» **Assigned task**
Please find the lines in the entries below that contain the word "padding", and copy each one.

» **Front-end code change data**
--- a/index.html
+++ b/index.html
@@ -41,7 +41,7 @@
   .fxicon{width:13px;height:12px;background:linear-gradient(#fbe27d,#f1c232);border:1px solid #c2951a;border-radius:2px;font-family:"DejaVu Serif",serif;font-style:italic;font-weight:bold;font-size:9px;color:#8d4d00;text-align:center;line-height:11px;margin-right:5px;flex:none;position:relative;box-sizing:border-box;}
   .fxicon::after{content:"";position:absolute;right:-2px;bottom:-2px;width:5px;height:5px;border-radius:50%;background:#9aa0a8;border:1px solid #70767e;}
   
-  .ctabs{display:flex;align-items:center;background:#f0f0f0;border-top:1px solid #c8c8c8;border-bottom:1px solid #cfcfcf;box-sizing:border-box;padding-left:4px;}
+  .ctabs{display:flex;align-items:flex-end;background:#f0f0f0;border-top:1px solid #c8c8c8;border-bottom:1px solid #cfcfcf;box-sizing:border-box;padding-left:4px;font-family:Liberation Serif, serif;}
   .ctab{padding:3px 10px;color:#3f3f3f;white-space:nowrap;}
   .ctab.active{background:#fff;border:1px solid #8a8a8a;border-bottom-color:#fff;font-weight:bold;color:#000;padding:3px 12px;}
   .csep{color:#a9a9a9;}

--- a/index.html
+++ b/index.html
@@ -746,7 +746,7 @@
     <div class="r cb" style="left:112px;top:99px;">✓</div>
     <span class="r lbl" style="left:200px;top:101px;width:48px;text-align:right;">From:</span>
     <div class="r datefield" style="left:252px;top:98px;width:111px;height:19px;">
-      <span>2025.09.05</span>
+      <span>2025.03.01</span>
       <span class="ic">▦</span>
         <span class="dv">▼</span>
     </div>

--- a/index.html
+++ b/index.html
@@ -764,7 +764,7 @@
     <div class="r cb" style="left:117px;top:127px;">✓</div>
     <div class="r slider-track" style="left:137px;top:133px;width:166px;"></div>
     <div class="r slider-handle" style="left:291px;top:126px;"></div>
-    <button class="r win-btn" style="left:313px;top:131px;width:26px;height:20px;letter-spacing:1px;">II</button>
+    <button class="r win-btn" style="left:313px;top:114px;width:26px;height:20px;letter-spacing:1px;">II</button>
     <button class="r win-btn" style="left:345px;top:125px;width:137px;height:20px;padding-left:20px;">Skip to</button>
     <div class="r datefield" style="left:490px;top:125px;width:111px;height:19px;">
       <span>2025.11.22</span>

» **Answer box**
-  .ctabs{display:flex;align-items:center;background:#f0f0f0;border-top:1px solid #c8c8c8;border-bottom:1px solid #cfcfcf;box-sizing:border-box;padding-left:4px;}
+  .ctabs{display:flex;align-items:flex-end;background:#f0f0f0;border-top:1px solid #c8c8c8;border-bottom:1px solid #cfcfcf;box-sizing:border-box;padding-left:4px;font-family:Liberation Serif, serif;}
   .ctab{padding:3px 10px;color:#3f3f3f;white-space:nowrap;}
   .ctab.active{background:#fff;border:1px solid #8a8a8a;border-bottom-color:#fff;font-weight:bold;color:#000;padding:3px 12px;}
     <button class="r win-btn" style="left:345px;top:125px;width:137px;height:20px;padding-left:20px;">Skip to</button>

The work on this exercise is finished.